En el corazón de Nicolás Bruzone, el almacén de ramos generales “La Mascota” ha sido, durante décadas, un punto de referencia y un centro de reunión para sus habitantes. Este edificio, erigido por los hermanos Manuel y Salvador Suliman, nació como un sueño compartido que con el tiempo se convirtió en una pieza clave de la historia local. Más que un simple comercio, era un lugar en el que vecinos y familias se reunían para socializar, intercambiar historias y reforzar lazos comunitarios. Sus paredes, que encierran risas, encuentros y anécdotas de generaciones, resguardan un valioso legado que la Comuna busca rescatar con esta restauración.

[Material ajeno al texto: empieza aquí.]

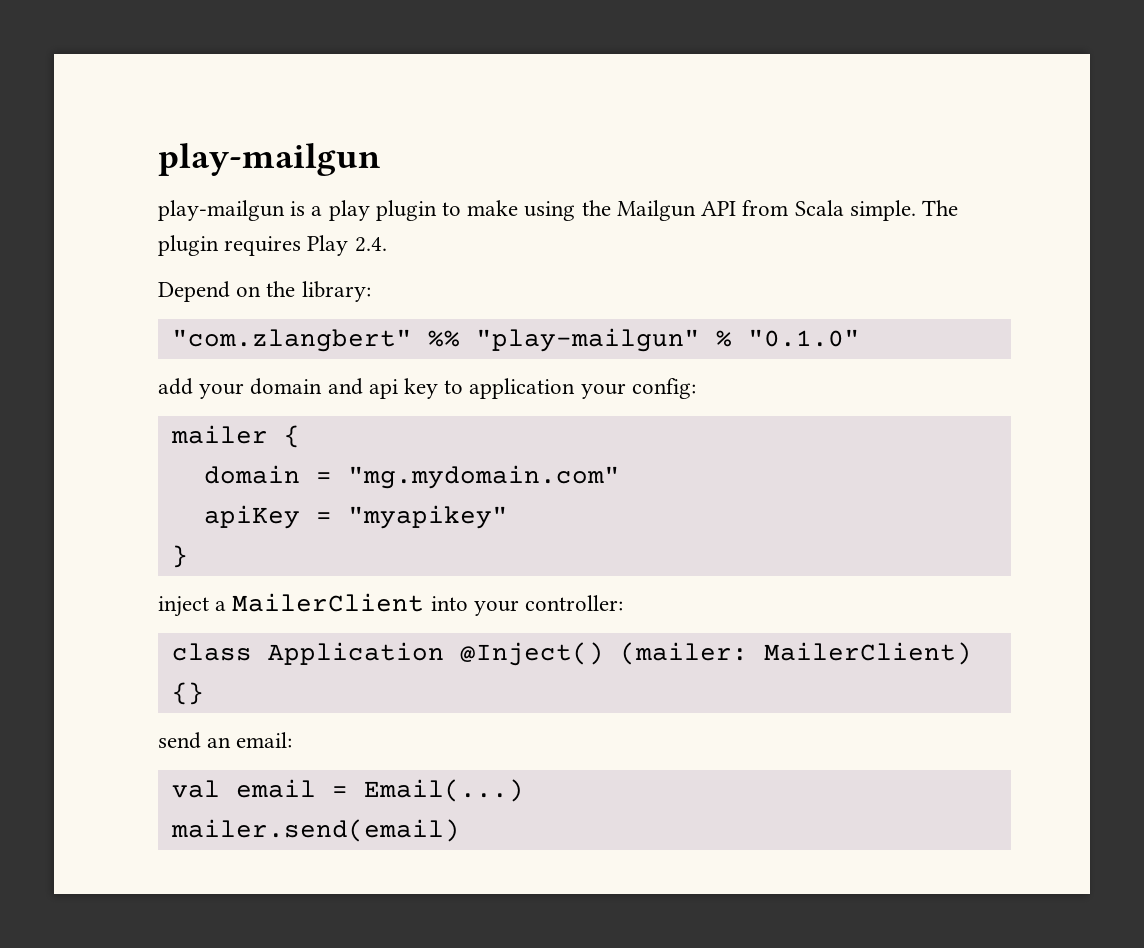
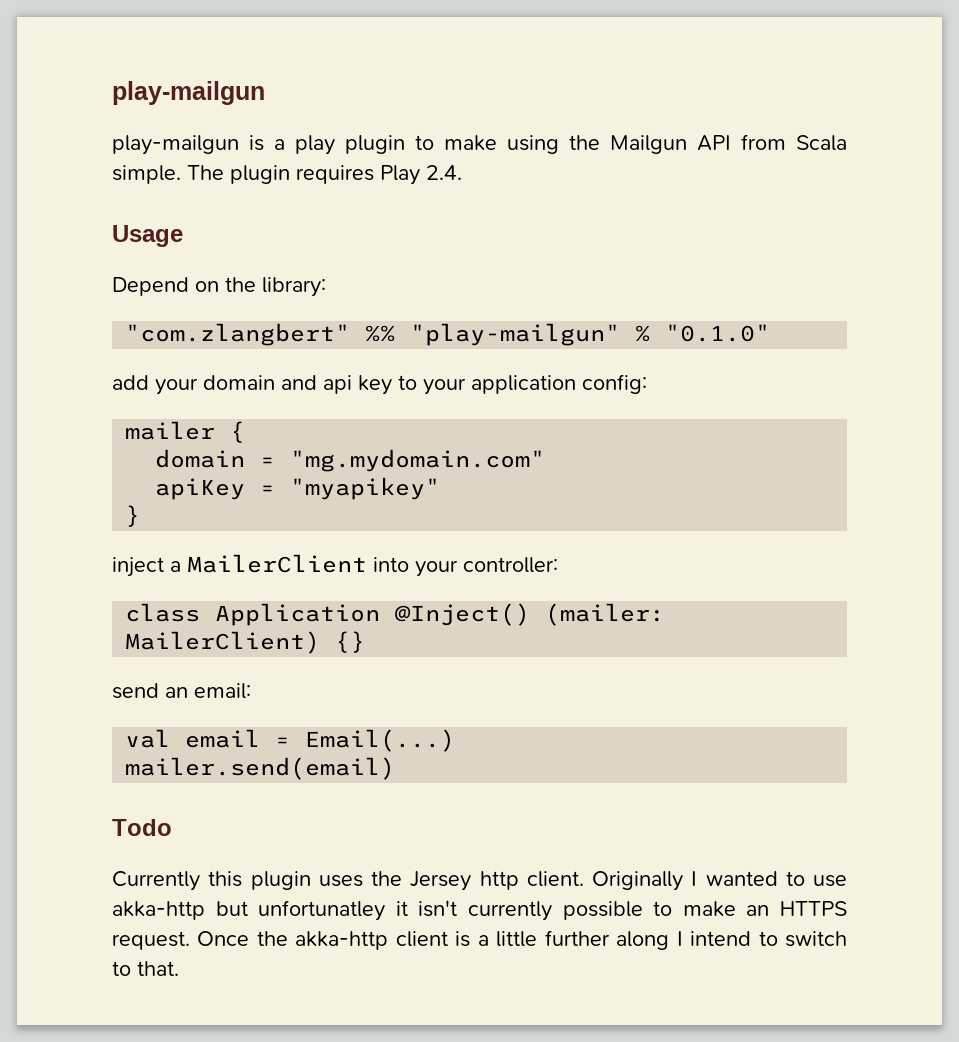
+ Usage
- add your domain and api key to application your config:
+ add your domain and api key to your application config:
+ Todo
+ Currently this plugin uses the Jersey http client. Originally I wanted to use akka-http but unfortunatley it isn't currently possible to make an HTTPS request. Once the akka-http client is a little further along I intend to switch to that.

Los hermanos Suliman fueron los primeros en materializar este espacio emblemático, poniendo su esfuerzo en un negocio que rápidamente adoptaría una identidad propia y una profunda conexión con los habitantes del pueblo. Hoy, a medida que pasan los años, y el deterioro del edificio se hace visible, por lo que se ha decidido dar el paso de recuperar su valor histórico, con la idea de que “La Mascota” vuelva a ser no solo un sitio comercial, sino un lugar de memoria colectiva para todos los que aún guardan recuerdos de su época dorada.

Apuesta por el patrimonio

La Comuna, consciente del significado de este espacio para su comunidad, ha iniciado los trabajos para revitalizar las instalaciones, manteniendo su estilo original y preservando cada rincón que guarda algún testimonio de su pasado. Así las autoridades locales, a través de las redes sociales, han expresado la importancia de esta obra, destacando que, más allá de recuperar un edificio, se está devolviendo a la localidad una parte de su identidad cultural. “La Mascota guarda anécdotas de todo el pueblo y de gente de localidades vecinas. En sus rincones se almacenan risas, tristezas, añoranzas y secretos. Queremos repararla y acondicionarla, recuperar su uso e historia”, señalaron.

“La Mascota guarda anécdotas de todo el pueblo y de gente de localidades vecinas”.

La obra de restauración también busca ofrecer un espacio donde aquellos vecinos que alguna vez frecuentaron el almacén puedan compartir sus vivencias con las nuevas generaciones. Para la Comuna, esta iniciativa va más allá de la preservación material: es una oportunidad para revitalizar la memoria colectiva y permitir que los jóvenes de Nicolás Bruzone descubran el valor de un lugar que fue central en la vida de sus antepasados.

A medida que avanzan las tareas de remodelación, las autoridades se han comprometido a mantener informada a la comunidad sobre cada paso del proceso, esperando que este edificio histórico, una vez restaurado, continúe siendo un espacio de encuentro y memoria. Esta apuesta por recuperar un ícono local no solo pretende revitalizar un edificio, sino devolver al pueblo un símbolo de unidad, arraigo y tradición que sigue vivo en los recuerdos de muchos.